Wake up to the sound of the ocean, breakfast then backgammon (I’m obsessed. If you know how to play hmu for a tournament). Swim, lunch, read and nap the day away with my family and friends until the sun goes down. Good music and wine flowing as I get ready for the evening, which smells like aftersun and perfume. More wine on the terrace (not that I have a terrace), and then out for a glorious meal, eat and drink until I fall asleep at the table. Also, there will be visits from my favourite animals throughout the day; donkeys and baby highland cows who want to sunbathe and swim with me. I should probably include painting somewhere in there.
Out of all the places you have been to, any other places you would want to travel to?
I want to go everywhere that there is sun!
Mexico is next. I’ve heard that Sayulita is a good place to live on the beach and make art. I am meant to be in New York right now for a residency, but getting a visa during Covid wasn't possible, so I will be going in 2022. While I’m in North America I also want to road trip through the national parks but I need to learn to drive first. I visited Sinai from Israel a couple of years ago, it was so unbelievably beautiful and I’ve since become obsessed with googling Egypt and planning where I will go. Oman is another place I google a lot. The Dead Sea is calling to me.
Let’s play a game. Would you rather have unlimited time or unlimited money?
I think about this a lot.
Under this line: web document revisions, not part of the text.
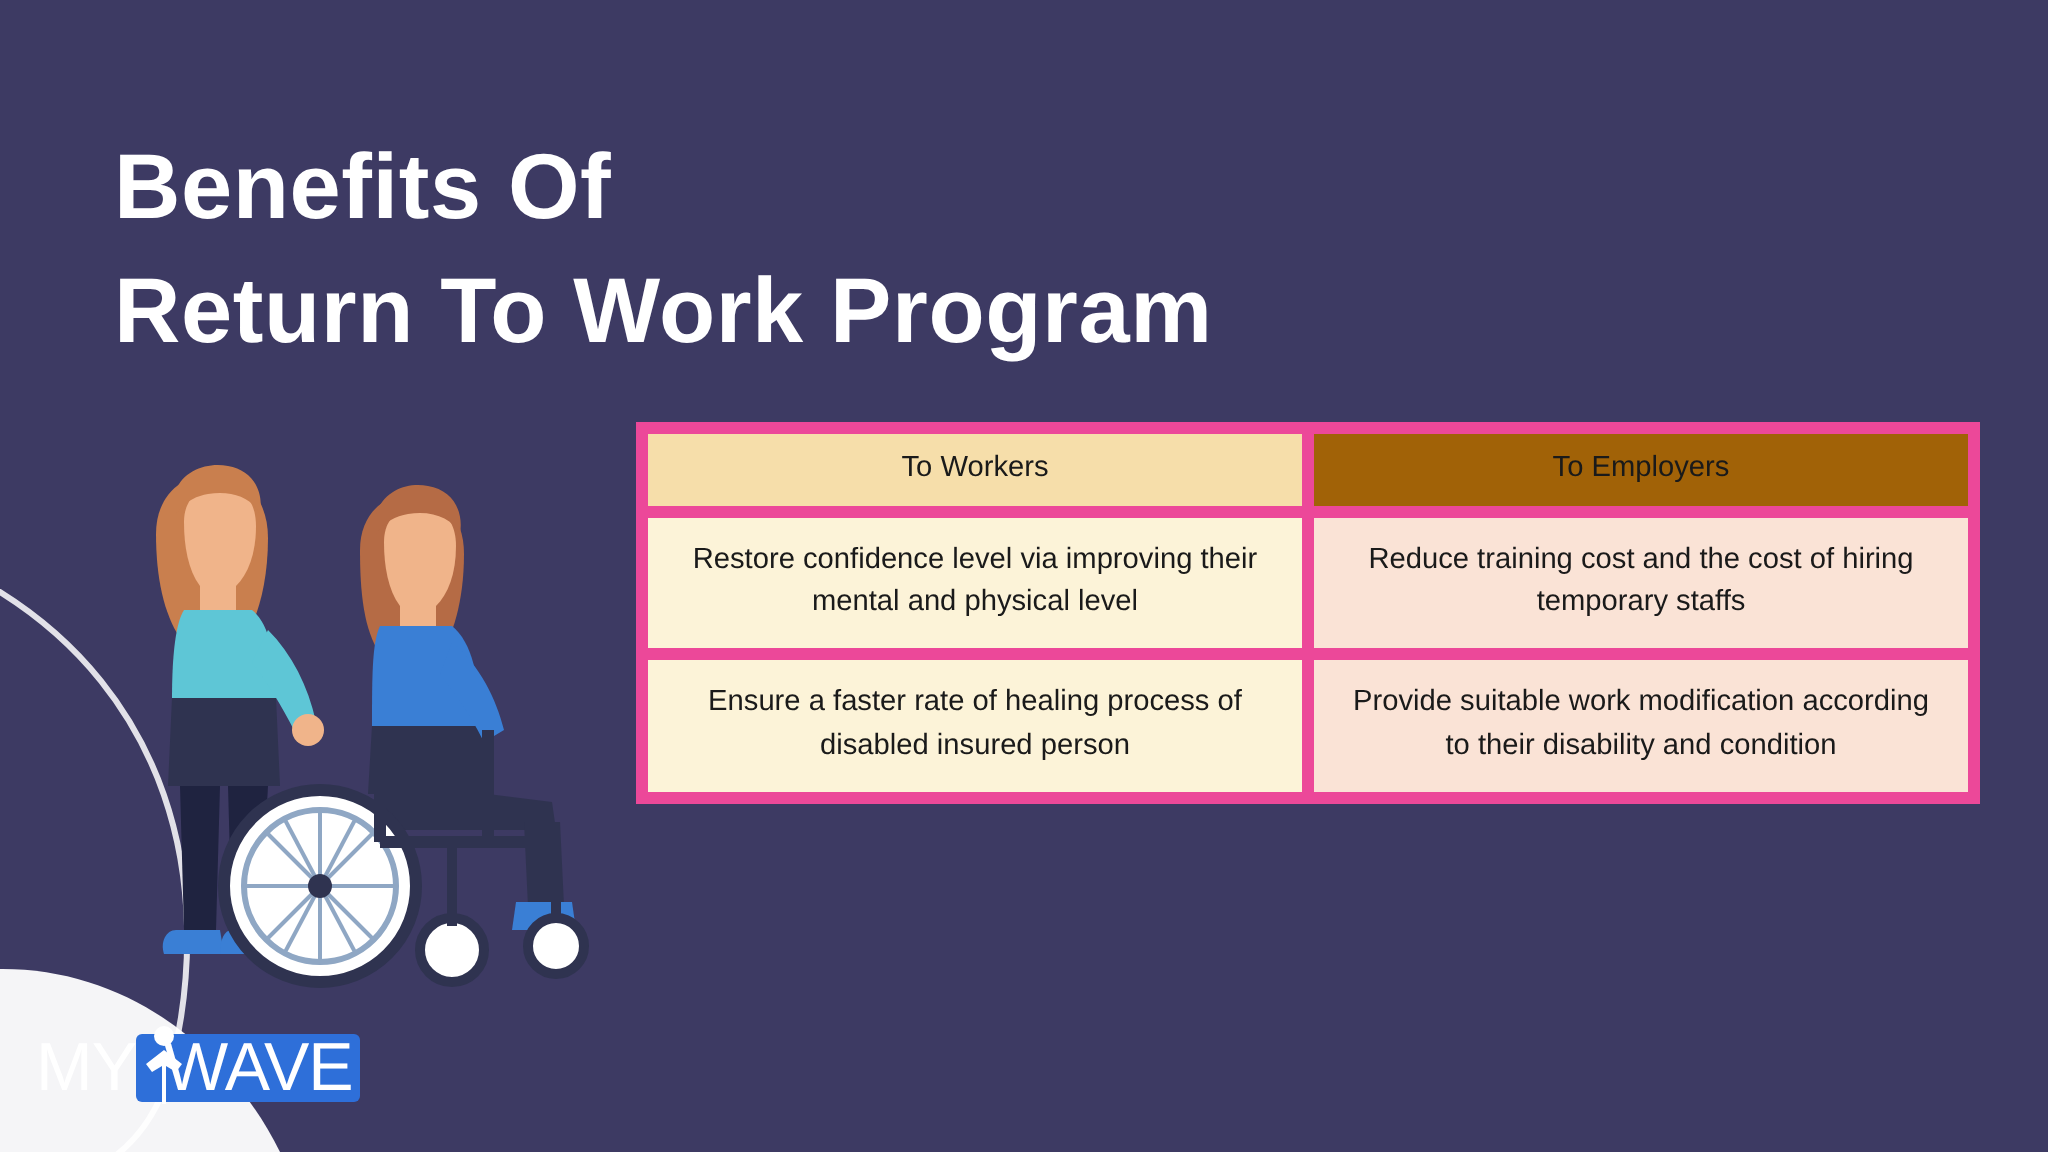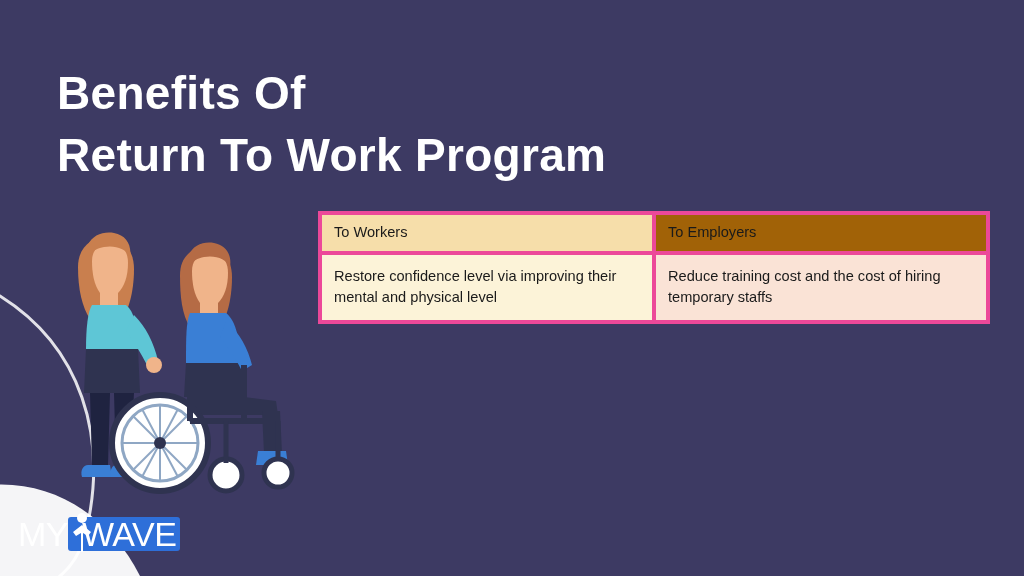--- a/index.html
+++ b/index.html
@@ -101,28 +101,28 @@
     top: 211px;
     width: 672px;
   }
   table.benefits {
     border-collapse: collapse;
     width: 100%;
     table-layout: fixed;
     background: #ffffff;
   }
   table.benefits td, table.benefits th {
-    border: 4px solid #ec4899;
+    border: 6px solid #ec4899;
     vertical-align: top;
     padding: 11px 12px 12px 12px;
     font-size: 14.6px;
     line-height: 1.45;
     color: #1a1a1a;
     font-weight: normal;
-    text-align: left;
+    text-align: center;
   }
   table.benefits thead th {
     padding: 7px 12px 8px 12px;
     font-size: 14.6px;
     color: #1a1a1a;
   }
   th.head-workers { background: #f6deaa; }
   th.head-employers { background: #a16207; }
   td.col-workers { background: #fcf3d8; }
   td.col-employers { background: #fae3d6; }
@@ -210,17 +210,21 @@
         <tr>
           <th class="head-workers">To Workers</th>
           <th class="head-employers">To Employers</th>
         </tr>
       </thead>
       <tbody>
         <tr>
           <td class="col-workers">Restore confidence level via improving their mental and physical level</td>
           <td class="col-employers">Reduce training cost and the cost of hiring temporary staffs</td>
         </tr>
+        <tr>
+          <td class="col-workers">Ensure a faster rate of healing process of disabled insured person</td>
+          <td class="col-employers">Provide suitable work modification according to their disability and condition</td>
+        </tr>
       </tbody>
     </table>
   </div>
 
 </div>
 
 </body></html>

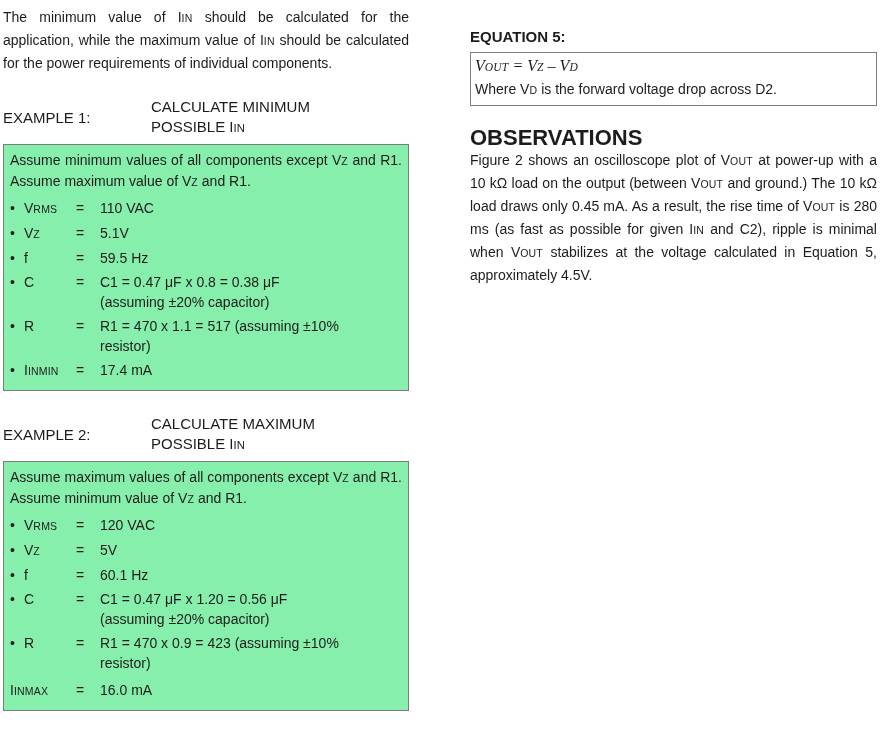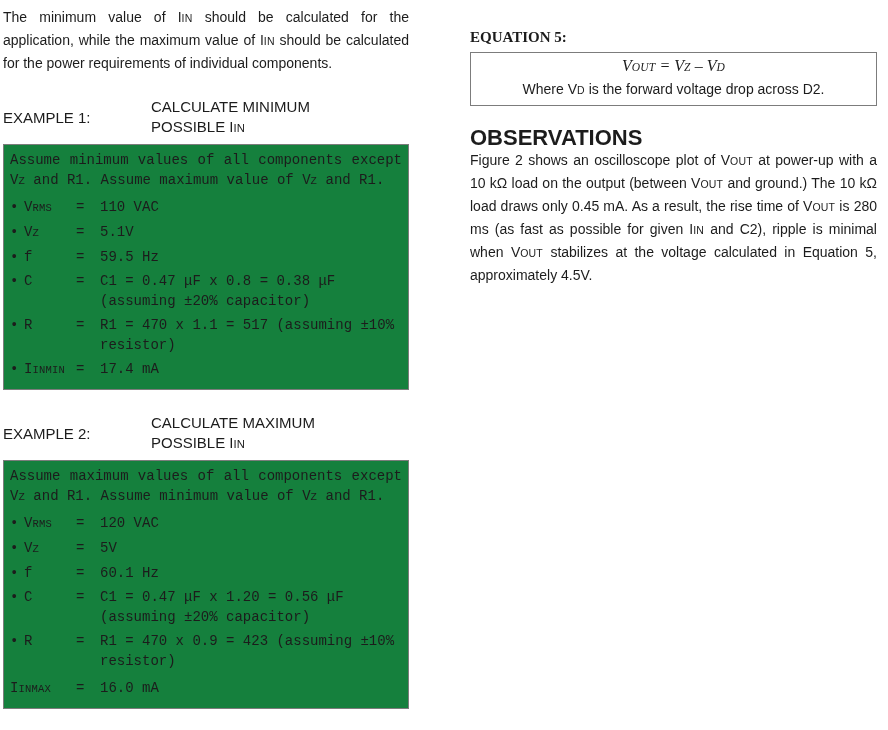--- a/index.html
+++ b/index.html
@@ -21,34 +21,34 @@
   
   .ex-heading {
     display: flex; font-weight: normal; font-size: 15px; line-height: 20px;
     margin-top: 23px; margin-bottom: 6px; align-items: center;
   }
   .ex-label { flex: none; width: 148px; }
   .ex-title { white-space: pre-line; }
 
   
   .pbox {
-    border: 1px solid #7c7c7c; background: #15803d;
+    border: 1px solid #7c7c7c; background: #86efac;
     padding: 5px 6px 9px 6px;
-    font-size: 14px; line-height: 20px; font-family: Liberation Mono, monospace;
+    font-size: 14px; line-height: 20px;
   }
   .pbox .box-intro { text-align: justify; margin-bottom: 6px; }
   .prow { display: grid; grid-template-columns: 14px 52px 24px auto; margin-top: 4px; }
   .prow.nob { grid-template-columns: 66px 24px auto; margin-top: 7px; }
   .pval { white-space: pre-line; }
 
   
-  .eq-heading { font-weight: bold; font-size: 15px; line-height: 18px; margin-top: 22px; font-family: Liberation Serif, serif; }
+  .eq-heading { font-weight: bold; font-size: 15px; line-height: 18px; margin-top: 22px; }
   .eq-box {
     border: 1px solid #7c7c7c; margin-top: 6px;
-    padding: 2px 4px 4px 4px; text-align: center;
+    padding: 2px 4px 4px 4px; text-align: left;
   }
   .eq-math {
     font-family: "Liberation Serif", "DejaVu Serif", serif;
     font-style: italic; font-size: 16px; line-height: 22px;
   }
   .eq-math .sc { font-size: 0.72em; }
   .eq-note { font-size: 14px; line-height: 22px; }
   .para-assuming { margin-top: 14px; }
   .obs-heading { font-size: 22px; font-weight: bold; line-height: 22px; margin-top: 21px; }
   .para-figure2 { }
Unlimited time. But not unlimited like I’ll never die and just get older, unlimited like being able to pause time. I could get so much painting done, and people will wonder where I get the time to achieve all that I achieve and how I am so wise and stay so well rested - I will have that je ne sais quoi. And je ne sais quoi + pausing time attracts unlimited money anyway! Wait, I just got really obsessed with pausing time, that wasn't the question. Can we change the question to ‘would you like to pause time?’ haha.